• Exercise description
The answer is every record that follows, printed exactly.

Collected data entries:

○ ○ ○ ○ ○ ○ ○

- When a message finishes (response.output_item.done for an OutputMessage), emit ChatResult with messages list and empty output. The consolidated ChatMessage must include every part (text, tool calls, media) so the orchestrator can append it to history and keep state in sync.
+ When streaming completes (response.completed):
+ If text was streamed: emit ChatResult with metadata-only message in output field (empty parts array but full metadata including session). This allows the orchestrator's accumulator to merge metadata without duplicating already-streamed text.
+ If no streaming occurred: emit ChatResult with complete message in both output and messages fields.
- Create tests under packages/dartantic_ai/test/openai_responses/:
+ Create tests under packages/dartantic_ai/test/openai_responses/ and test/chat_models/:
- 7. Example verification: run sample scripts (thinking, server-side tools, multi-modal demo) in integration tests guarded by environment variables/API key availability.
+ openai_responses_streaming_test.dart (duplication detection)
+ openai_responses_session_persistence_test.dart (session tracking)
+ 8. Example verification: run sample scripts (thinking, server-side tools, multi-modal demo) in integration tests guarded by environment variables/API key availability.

○ ○ ○ ○ ○ ○ ○

• Response
- When a message finishes (response.output_item.done for an OutputMessage), emit ChatResult with messages list and empty output. The consolidated ChatMessage must include every part (text, tool calls, media) so the orchestrator can append it to history and keep state in sync.
+ When streaming completes (response.completed):
+ If text was streamed: emit ChatResult with metadata-only message in output field (empty parts array but full metadata including session). This allows the orchestrator's accumulator to merge metadata without duplicating already-streamed text.
+ If no streaming occurred: emit ChatResult with complete message in both output and messages fields.
- Create tests under packages/dartantic_ai/test/openai_responses/:
+ Create tests under packages/dartantic_ai/test/openai_responses/ and test/chat_models/:
- 7. Example verification: run sample scripts (thinking, server-side tools, multi-modal demo) in integration tests guarded by environment variables/API key availability.
+ openai_responses_streaming_test.dart (duplication detection)
+ openai_responses_session_persistence_test.dart (session tracking)
+ 8. Example verification: run sample scripts (thinking, server-side tools, multi-modal demo) in integration tests guarded by environment variables/API key availability.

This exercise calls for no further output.